> **Task to complete**: Write back every line of the listing exactly, excluding images.

> **Raw data**:
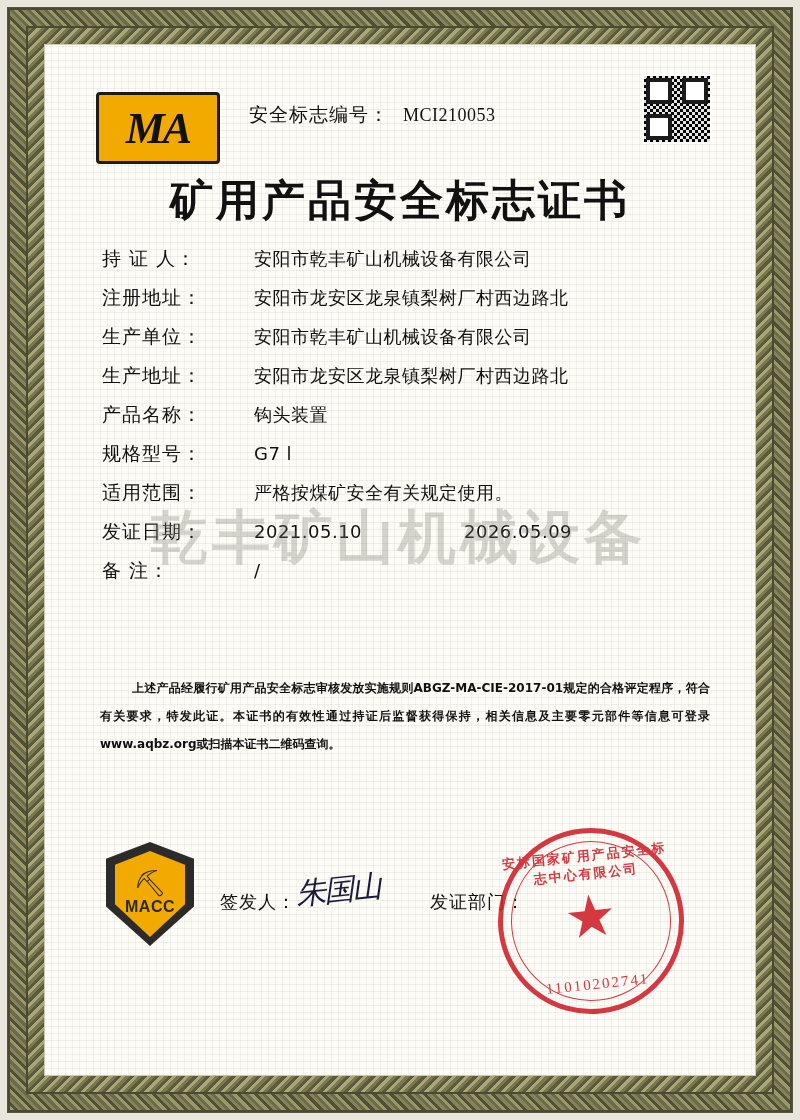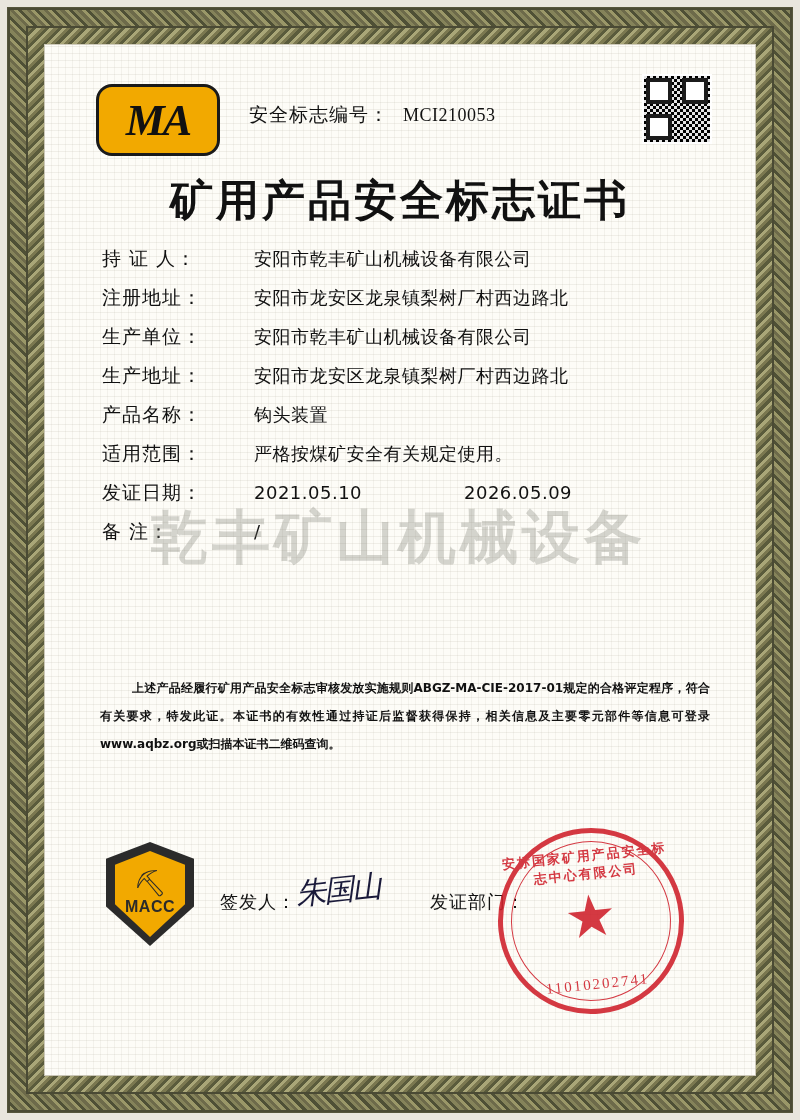--- a/index.html
+++ b/index.html
@@ -35,22 +35,22 @@
   }
   .guilloche{
     position:absolute;inset:0;
     background:
       repeating-linear-gradient(0deg,rgba(180,175,160,.18) 0 1px,transparent 1px 7px),
       repeating-linear-gradient(90deg,rgba(180,175,160,.14) 0 1px,transparent 1px 7px);
     pointer-events:none;
   }
   
   .ma-logo{
-    position:absolute;left:52px;top:40px;width:118px;height:66px;
-    background:#f2a900;border:3px solid #1a1a1a;border-radius:16px;
+    position:absolute;left:52px;top:48px;width:118px;height:66px;
+    background:#f2a900;border:3px solid #1a1a1a;border-radius:4px;
     display:flex;align-items:center;justify-content:center;
   }
   .ma-logo span{
     font-family:"Liberation Serif","DejaVu Serif",serif;
     font-weight:bold;font-size:44px;color:#111;letter-spacing:-2px;
     font-style:italic;
   }
   
   .cert-no{
     position:absolute;left:205px;top:58px;
@@ -229,20 +229,24 @@
         <div class="lbl">生产单位：</div>
         <div class="val">安阳市乾丰矿山机械设备有限公司</div>
       </div>
       <div class="row">
         <div class="lbl">生产地址：</div>
         <div class="val">安阳市龙安区龙泉镇梨树厂村西边路北</div>
       </div>
       <div class="row">
         <div class="lbl">产品名称：</div>
         <div class="val">钩头装置</div>
+      </div>
+      <div class="row">
+        <div class="lbl">规格型号：</div>
+        <div class="val">G7 l</div>
       </div>
       <div class="row">
         <div class="lbl">适用范围：</div>
         <div class="val">严格按煤矿安全有关规定使用。</div>
       </div>
       <div class="row date">
         <div class="lbl">发证日期：</div>
         <div class="val">2021.05.10</div>
         <div class="val">2026.05.09</div>
       </div>

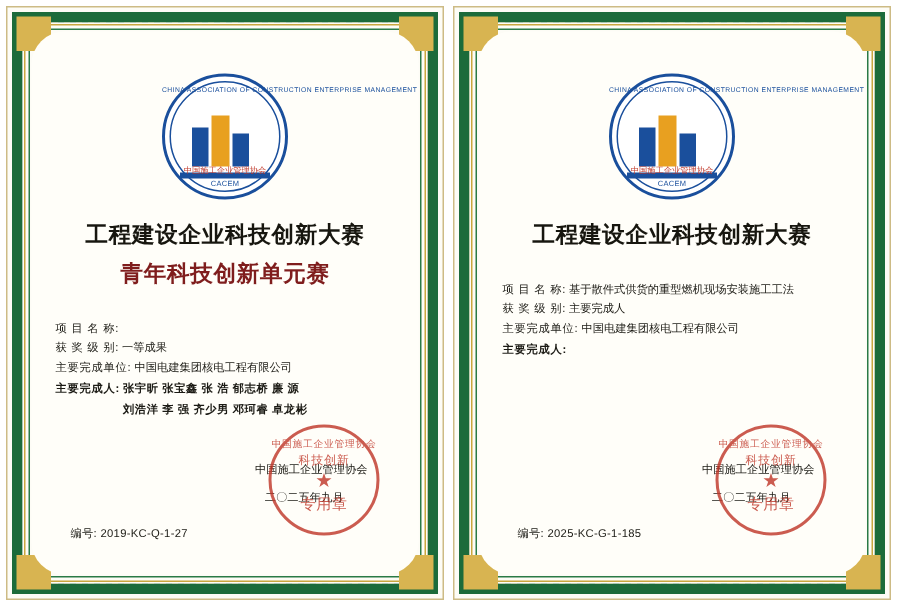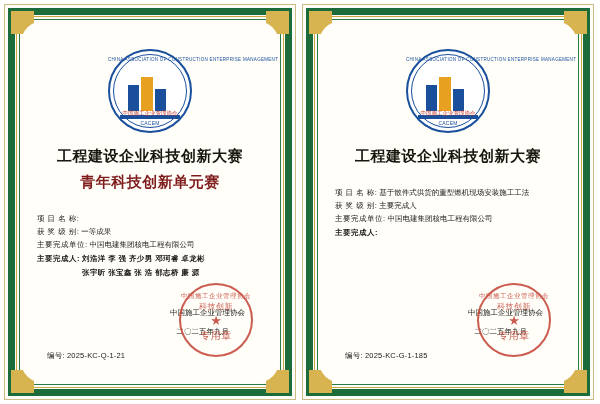--- a/index.html
+++ b/index.html
@@ -284,38 +284,38 @@
           <span class="lbl">获 奖 级 别:</span>
           <span class="val">一等成果</span>
         </div>
         <div class="row">
           <span class="lbl">主要完成单位:</span>
           <span class="val">中国电建集团核电工程有限公司</span>
         </div>
         <div class="row names">
           <span class="lbl">主要完成人:</span>
           <span class="val">
+            <span class="nline indent">张宇昕  张宝鑫  张  浩  郁志桥  廉  源</span>
             <span class="nline">刘浩洋  李  强  齐少男  邓珂睿  卓龙彬</span>
-            <span class="nline indent">张宇昕  张宝鑫  张  浩  郁志桥  廉  源</span>
           </span>
         </div>
       </div>
 
       <div class="footer">
         <div class="org-line">中国施工企业管理协会</div>
         <div class="date-line">二〇二五年九月</div>
         <div class="seal">
           <div class="s-top">中国施工企业管理协会</div>
           <div class="star">★</div>
           <div class="s-mid">科技创新</div>
           <div class="s-bot">专用章</div>
         </div>
         <div class="code">
           <span>编号:</span>
-          <span>2025-KC-Q-1-21</span>
+          <span>2019-KC-Q-1-27</span>
         </div>
       </div>
 
     </div>
   </div>
 
   <div class="cert">
     <div class="border-outer"></div>
     <div class="border-inner-mask"></div>
     <div class="border-line-gold"></div>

> **Answer for the task**:
--- a/index.html
+++ b/index.html
@@ -35,22 +35,22 @@
   }
   .guilloche{
     position:absolute;inset:0;
     background:
       repeating-linear-gradient(0deg,rgba(180,175,160,.18) 0 1px,transparent 1px 7px),
       repeating-linear-gradient(90deg,rgba(180,175,160,.14) 0 1px,transparent 1px 7px);
     pointer-events:none;
   }
   
   .ma-logo{
-    position:absolute;left:52px;top:40px;width:118px;height:66px;
-    background:#f2a900;border:3px solid #1a1a1a;border-radius:16px;
+    position:absolute;left:52px;top:48px;width:118px;height:66px;
+    background:#f2a900;border:3px solid #1a1a1a;border-radius:4px;
     display:flex;align-items:center;justify-content:center;
   }
   .ma-logo span{
     font-family:"Liberation Serif","DejaVu Serif",serif;
     font-weight:bold;font-size:44px;color:#111;letter-spacing:-2px;
     font-style:italic;
   }
   
   .cert-no{
     position:absolute;left:205px;top:58px;
@@ -229,20 +229,24 @@
         <div class="lbl">生产单位：</div>
         <div class="val">安阳市乾丰矿山机械设备有限公司</div>
       </div>
       <div class="row">
         <div class="lbl">生产地址：</div>
         <div class="val">安阳市龙安区龙泉镇梨树厂村西边路北</div>
       </div>
       <div class="row">
         <div class="lbl">产品名称：</div>
         <div class="val">钩头装置</div>
+      </div>
+      <div class="row">
+        <div class="lbl">规格型号：</div>
+        <div class="val">G7 l</div>
       </div>
       <div class="row">
         <div class="lbl">适用范围：</div>
         <div class="val">严格按煤矿安全有关规定使用。</div>
       </div>
       <div class="row date">
         <div class="lbl">发证日期：</div>
         <div class="val">2021.05.10</div>
         <div class="val">2026.05.09</div>
       </div>

--- a/index.html
+++ b/index.html
@@ -284,38 +284,38 @@
           <span class="lbl">获 奖 级 别:</span>
           <span class="val">一等成果</span>
         </div>
         <div class="row">
           <span class="lbl">主要完成单位:</span>
           <span class="val">中国电建集团核电工程有限公司</span>
         </div>
         <div class="row names">
           <span class="lbl">主要完成人:</span>
           <span class="val">
+            <span class="nline indent">张宇昕  张宝鑫  张  浩  郁志桥  廉  源</span>
             <span class="nline">刘浩洋  李  强  齐少男  邓珂睿  卓龙彬</span>
-            <span class="nline indent">张宇昕  张宝鑫  张  浩  郁志桥  廉  源</span>
           </span>
         </div>
       </div>
 
       <div class="footer">
         <div class="org-line">中国施工企业管理协会</div>
         <div class="date-line">二〇二五年九月</div>
         <div class="seal">
           <div class="s-top">中国施工企业管理协会</div>
           <div class="star">★</div>
           <div class="s-mid">科技创新</div>
           <div class="s-bot">专用章</div>
         </div>
         <div class="code">
           <span>编号:</span>
-          <span>2025-KC-Q-1-21</span>
+          <span>2019-KC-Q-1-27</span>
         </div>
       </div>
 
     </div>
   </div>
 
   <div class="cert">
     <div class="border-outer"></div>
     <div class="border-inner-mask"></div>
     <div class="border-line-gold"></div>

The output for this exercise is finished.